La colonna di fuoco. La saga di Kingsbridge continua.
La colonna di fuoco. La saga di Kingsbridge continua.

Il commento di mia figlia Sara

Quando ieri mi ha visto tutto preso dal mio “librone” mi ha chiesto di cosa parlasse. Glielo ho raccontato per sommi capi e lei mi ha detto: “Ma babbo, leggi sempre cose di Chiesa?”.

Mi è venuto da ridere ma le ho risposto che si trattava di un romanzo storico, e che mi piaceva perché parlava della fede attraverso però la vita delle persone. E tu sai, le ho detto, che per il babbo la fede è la dimensione più importante della vita. E che il babbo ama e si comporta con le persone secondo la verità della sua fede, indipendentemente da come queste si comportino con lui.

Poi, le ho detto, nel periodo storico in cui è ambientato il libro (quello detto della Riforma e della Controriforma) la fede era l’elemento centrale della vita di tutti, non un qualcosa “solo privato” come tanti dicono oggi debba essere. Sbagliando.

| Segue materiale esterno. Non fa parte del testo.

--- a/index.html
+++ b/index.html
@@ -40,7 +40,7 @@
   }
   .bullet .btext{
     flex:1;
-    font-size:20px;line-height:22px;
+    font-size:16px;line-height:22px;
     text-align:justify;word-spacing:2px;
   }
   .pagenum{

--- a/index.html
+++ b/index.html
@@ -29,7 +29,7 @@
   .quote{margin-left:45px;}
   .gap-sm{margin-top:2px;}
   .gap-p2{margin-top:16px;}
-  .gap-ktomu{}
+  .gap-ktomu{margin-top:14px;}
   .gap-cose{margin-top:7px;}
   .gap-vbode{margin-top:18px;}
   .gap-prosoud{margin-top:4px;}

“Vero”, mi ha risposto, “però ora mi aiuti a fare i compiti di informatica!”.

Alcune mie considerazioni

Dico subito che non vi racconto nulla della trama. Se vi andasse di leggerlo vi toglierei tutto il gusto di farlo. Però capite facilmente, se mi conoscete, perché un’opera come questa, dove trovano posto la nascita della Riforma, Ginevra e Calvino, Serveto e la strage degli Ugonotti, non possa non affascinare me.

Oltre che per i motivi di cui sopra, discussi con mia figlia Sara, per il mio essere un prete, un ministro cattolico ordinato, pure affascinato dalla Riforma e dai suoi 5 Sola, nato il 10 luglio come Calvino e che a questo si sente vicino per il suo sconfinato amore per la Scrittura, per il Verbo Rivelato di Dio.

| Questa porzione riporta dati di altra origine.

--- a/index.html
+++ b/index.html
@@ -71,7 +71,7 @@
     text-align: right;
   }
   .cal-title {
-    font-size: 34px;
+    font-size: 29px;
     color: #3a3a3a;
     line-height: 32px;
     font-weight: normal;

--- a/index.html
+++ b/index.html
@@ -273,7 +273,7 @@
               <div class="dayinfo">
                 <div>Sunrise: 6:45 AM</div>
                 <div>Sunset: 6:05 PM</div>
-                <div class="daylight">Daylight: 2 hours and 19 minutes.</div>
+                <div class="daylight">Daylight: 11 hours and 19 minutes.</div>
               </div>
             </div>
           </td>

Per chi si leggerà il libro (912 pagine!) sappia che mi sono ritrovato molto nei personaggi di Sylvie e di sua madre Isabel, e negli ideali di tolleranza del protagonista Ned Willard e di Margery. Tolleranza che però non significa indifferenza al fatto religioso, o che tutte le fedi e le confessioni sono uguali. Ma tolleranza come amore per la Verità di Dio che supera, deve superare tutte le parziali letture umane della stessa.

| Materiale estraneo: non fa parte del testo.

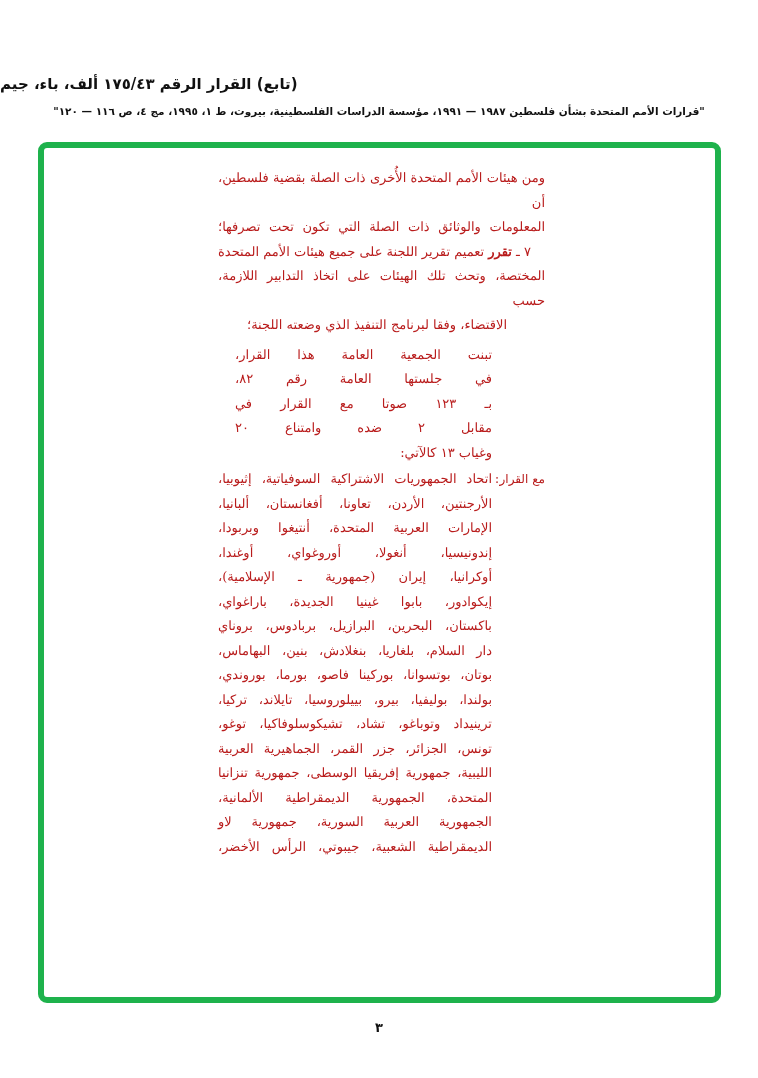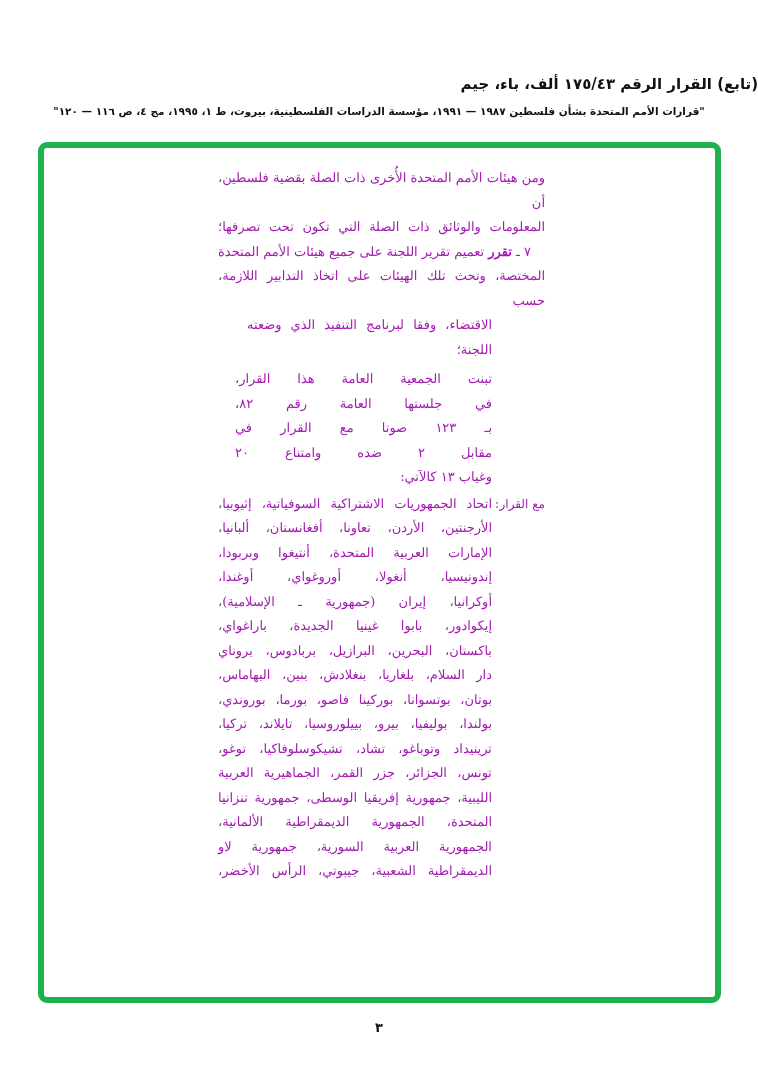--- a/index.html
+++ b/index.html
@@ -13,7 +13,7 @@
   }
   .hdr1{
     position:absolute;top:72px;left:0;width:758px;
-    text-align:right;
+    text-align:left;
     font-family:"DejaVu Sans", sans-serif;
     font-weight:700;font-size:15px;line-height:24px;
     color:#111;

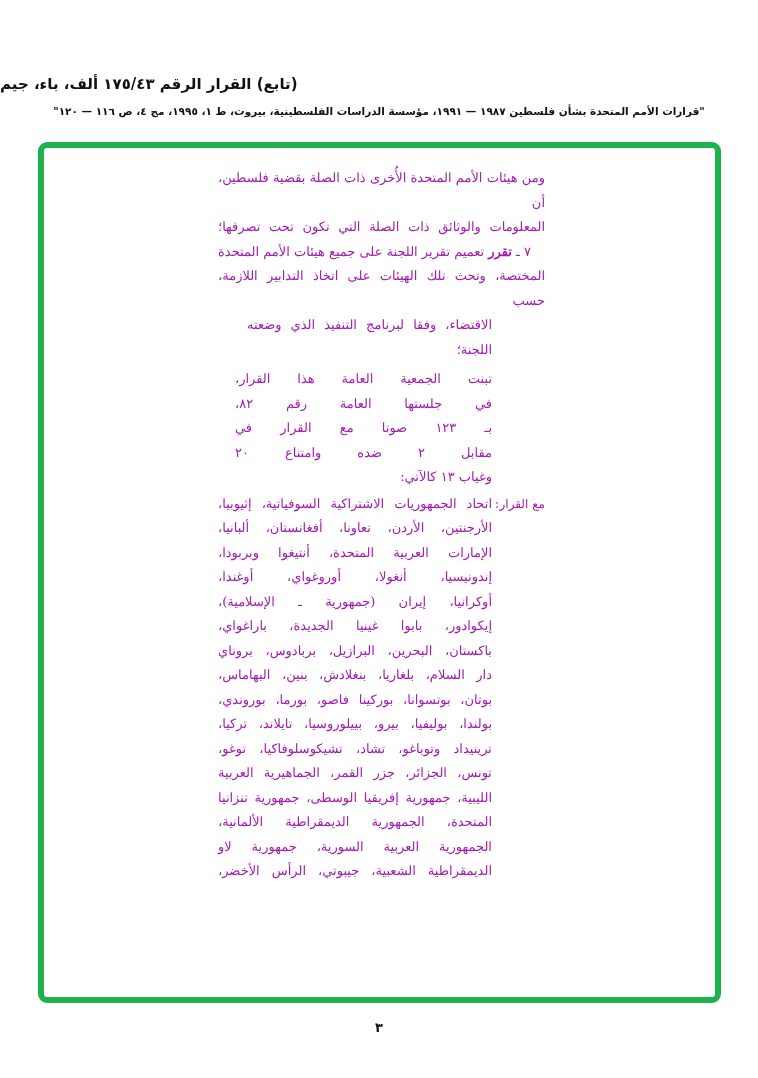--- a/index.html
+++ b/index.html
@@ -37,7 +37,7 @@
     position:absolute;top:166px;right:213px;width:327px;
     direction:rtl;
     font-size:13px;line-height:24.5px;
-    color:#a21caf;
+    color:#b91c1c;
   }
   .tl{min-height:24.5px;}
   .tl.j{text-align:justify;text-align-last:justify;}

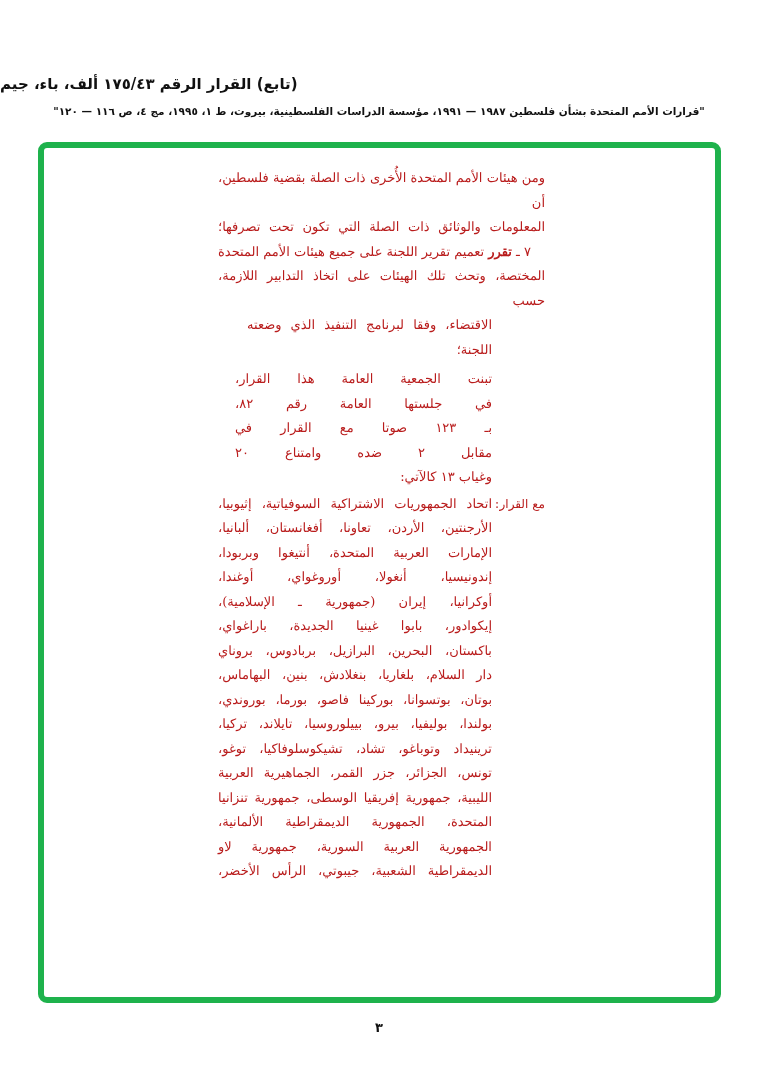--- a/index.html
+++ b/index.html
@@ -43,7 +43,7 @@
   .tl.j{text-align:justify;text-align-last:justify;}
   .tl.r{text-align:right;}
   .tl.ind{text-indent:14px;}
-  .tl.mid{margin-right:53px;margin-left:29px;text-align:justify;text-align-last:justify;}
+  .tl.mid{margin-right:38px;margin-left:29px;text-align:justify;text-align-last:justify;}
   .tl.ri{margin-right:104px;text-align:right;}
   .b{font-weight:700;}
   .vote{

Pe capirsi, è giusto sentire la Verità come un fuoco che ti brucia dentro, un fuoco che vorresti vedere acceso. Ma questo non può mai significare accendere fuochi sotto i piedi o le vite di altri. E’ giusto amare le altezze e le vertigini mistiche delle grandi cattedrali, ma non è lecito usarne le torri per  togliere la vita ad altri. E’ giusto dire che la Parola è una spada a doppio taglio, che ferisce fino al midollo, ma non è lecito ad alcuno far perire altri di spada, di metallo, umana. Quella è la verità, fredda come la lama, del peccato umano.

Mentre la spada della Parola riscalda il cuore con la misericordia di Dio, spingendoti alla conversione.

Comunque leggetelo il libro, è molto bello. Poi magari ne parliamo assieme.